Echter, niet alleen laboratoriumbezoekers hebben bescherming nodig tegen de bijtende oplossingen; het gaat twee kanten op. Ten slotte, we hebben het over hoeveelheden gemeten in "parts per billion" (ppb). Of anders gezegd:een miljardste gram van de onderzochte stof in één gram monsterstof. Een stipje straatstof, één schilfertje roos - dit zou al fataal zijn voor het niveau van nauwkeurigheid waarnaar de Empa-chemici streven.
Voor het ProSUM-project, Figi en zijn team analyseerden granulaatmonsters van verschillende afvalgroepen:vermalen elektrische en elektronische apparaten, auto schroot, allerlei gehakte batterijen en mijnafval. Het decoderen van een monster begint in het droge - met een röntgenfluorescentieanalyse (XRF). "Dankzij dit apparaat we kunnen elk element vinden dat zwaarder is dan fluor met het atoomgewicht 19 tot uranium met het atoomgewicht 238, ", legt Figi uit. Veel analytische laboratoria in de industrie zijn tevreden met dit soort analyses; hun nauwkeurigheid, echter, eindigt in het percentagebereik.
Om tot het ppb-niveau te komen, je hebt goede oude natte chemie nodig:de monsters worden samen met geconcentreerd salpeterzuur in een teflon-container gegoten, waterstof peroxide, aqua regia of zelfs fluorwaterstofzuur en verwarmd tot temperaturen tot 280 graden Celsius in een speciale magnetron. Figi:"Dit lost de meeste dingen op, bar een paar fluorideverbindingen met zeldzame aarden." De vloeibare monsters worden vervolgens verneveld en geanalyseerd in 18, 000 graden plasma. Dit wordt geleverd door twee speciale apparaten genaamd ICP-OES (Inductieve gekoppelde plasma-optische emissiespectrometer) en QQQ-ICP-MS (inductieve gekoppelde plasmamassaspectrometer).

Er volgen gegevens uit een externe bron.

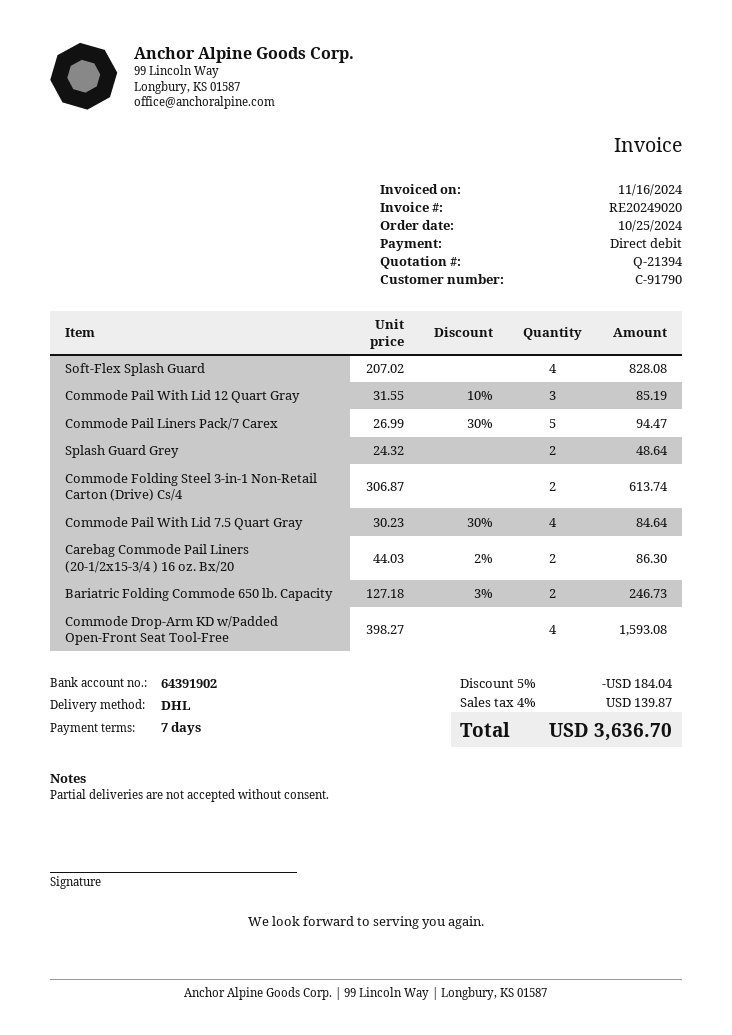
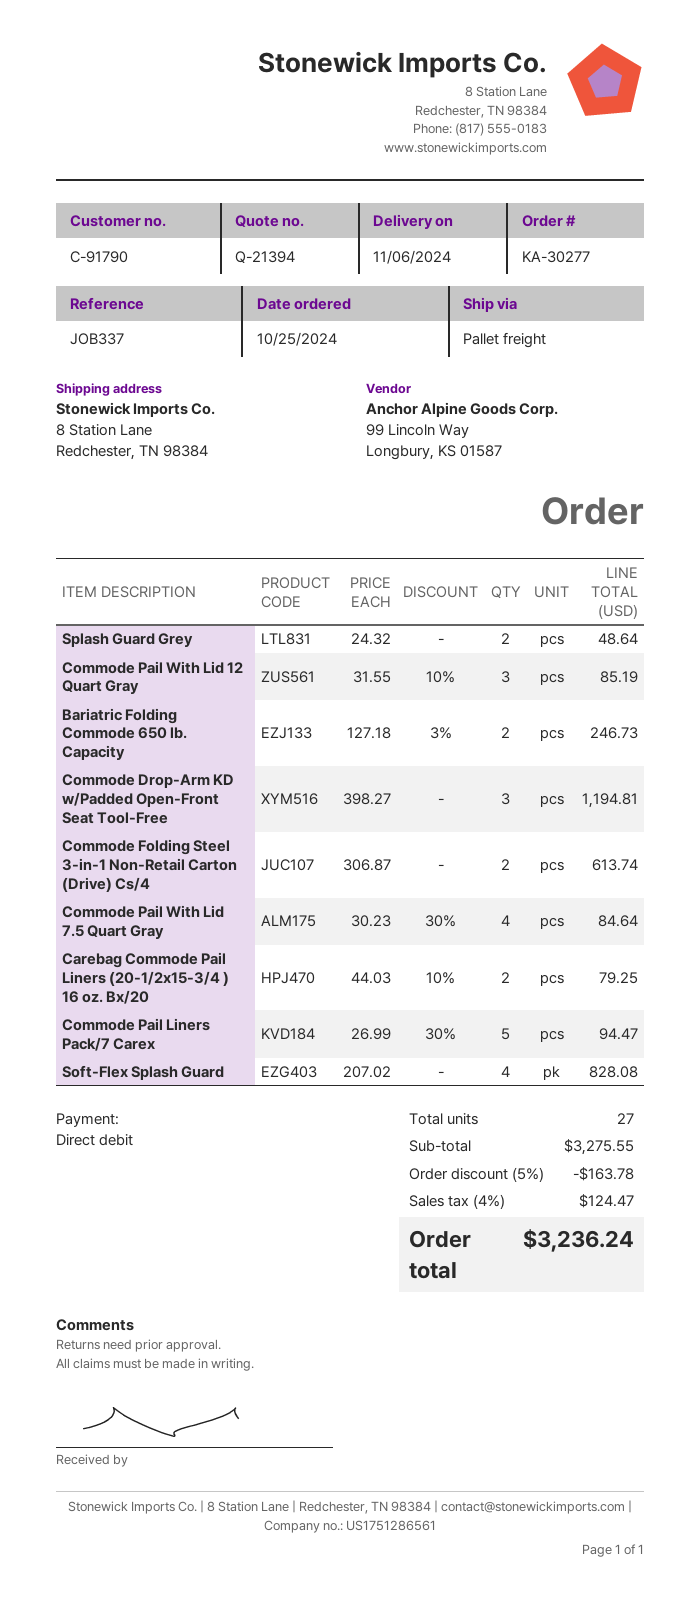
shipping method: DHL -> pallet freight
Carebag Commode Pail Liners (20-1/2x15-3/4 ) 16 oz. Bx/20: 2 x 44.03 - 2% = 86.30 -> 2 x 44.03 - 10% = 79.25
Commode Drop-Arm KD w/Padded Open-Front Seat Tool-Free: 4 x 398.27 = 1593.08 -> 3 x 398.27 = 1194.81
discount: 5% = 184.04 -> 5% = 163.78
tax: 4% = 139.87 -> 4% = 124.47
total: 3636.70 -> 3236.24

De resulterende spectra – reeksen figuren in een computertabel – worden zowel door Figi als zijn collega Claudia Schreiner geëvalueerd om te voorkomen dat er iets over het hoofd wordt gezien. Maar dan begint het echte detectivewerk.

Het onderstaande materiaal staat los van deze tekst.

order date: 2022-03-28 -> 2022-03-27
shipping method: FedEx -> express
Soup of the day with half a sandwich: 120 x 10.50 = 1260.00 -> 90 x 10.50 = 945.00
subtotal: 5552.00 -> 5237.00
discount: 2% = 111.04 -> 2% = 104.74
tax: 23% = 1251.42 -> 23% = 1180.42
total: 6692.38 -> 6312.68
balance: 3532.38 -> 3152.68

Sporen achterlaten – sporen lezen
Zoals Figi weet:veel elementen die slechts in kleine hoeveelheden in het monster aanwezig zijn, kunnen zich verschuilen achter andere, meer dominante componenten. IJzer en nikkel, bijvoorbeeld, qua atoomgewicht dicht bij elkaar liggen, d.w.z. ze zijn niet altijd gemakkelijk van elkaar te onderscheiden in de massaspectrometer. Echter, de chemierechercheurs hebben een trucje uit de mouw:"We kunnen de ongewenste elementen uit de oplossing verwijderen door middel van een chemische reactie, " legt Figi uit. "Ik precipiteer het ijzer uit de oplossing als ijzeroxide, er blijft alleen nikkel over in het massaspectrum - en ik kan de exacte hoeveelheid in het monster bepalen." Soms gaat de chemicus zelfs een stap verder en voegt een kleine hoeveelheid van een element toe, waarvan hij vermoedt dat het in het monster zit, analyseert het opnieuw onder de spectroscoop en vergelijkt de resultaten. Dit staat bekend als "spiking".

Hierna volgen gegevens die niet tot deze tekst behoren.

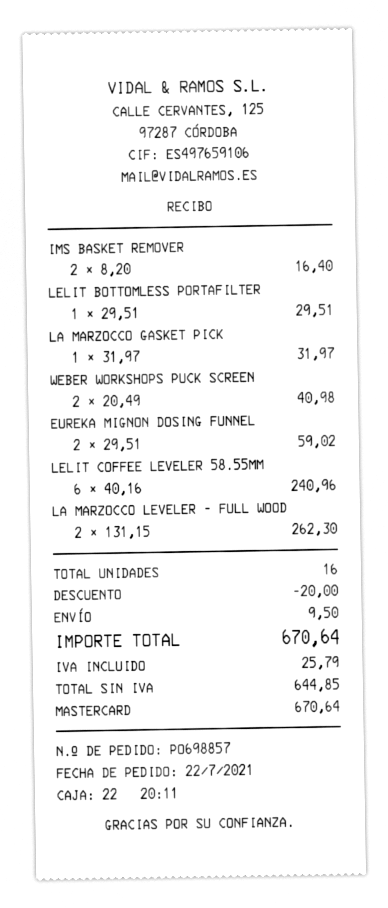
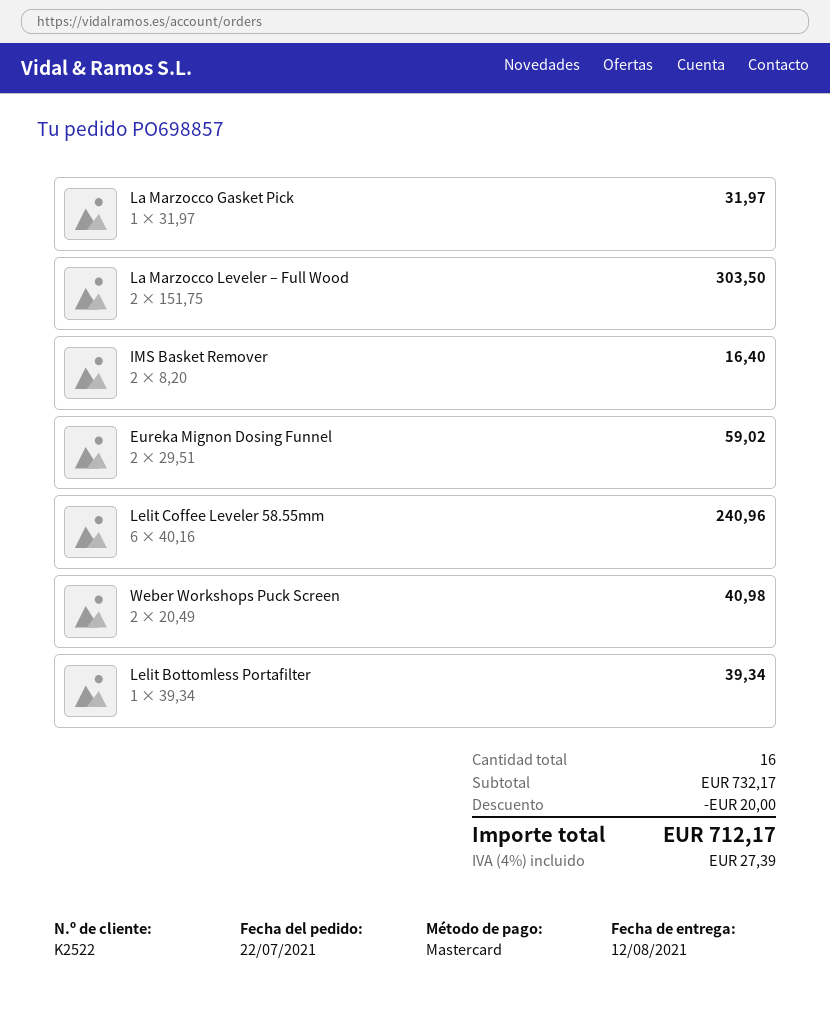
LELIT BOTTOMLESS PORTAFILTER: 1 x 29.51 = 29.51 -> 1 x 39.34 = 39.34
LA MARZOCCO LEVELER – FULL WOOD: 2 x 131.15 = 262.30 -> 2 x 151.75 = 303.50
shipping: 9.50 -> none
tax: 25.79 -> 27.39
total: 670.64 -> 712.17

"Uiteindelijk sta je versteld van alle dingen die je kunt vinden in een normale, gewone haardroger, " zegt Figi. Niet alleen neodymium van de magneten voor de elektromotor van de droger - dat is te verwachten. Het Empa-team vond ook sporen van praseodymium en samarium in de monsters. "Op zoek naar sporen gaat niet alleen over het recyclen van het afval in de meest lucratieve manier mogelijk, ", zegt Figi. "Het is ook een kwestie van het beschermen van het personeel van recyclingfabrieken tegen vergiftiging." als het in contact komt met zuren, een hoog arseengehalte in een monster kan leiden tot de vorming van arsine - een berucht gifgas uit de Eerste Wereldoorlog. "Het ruikt sterk naar knoflook, "zegt Figi. "Eén vleugje en er zit maar één ding op:wegwezen hier!"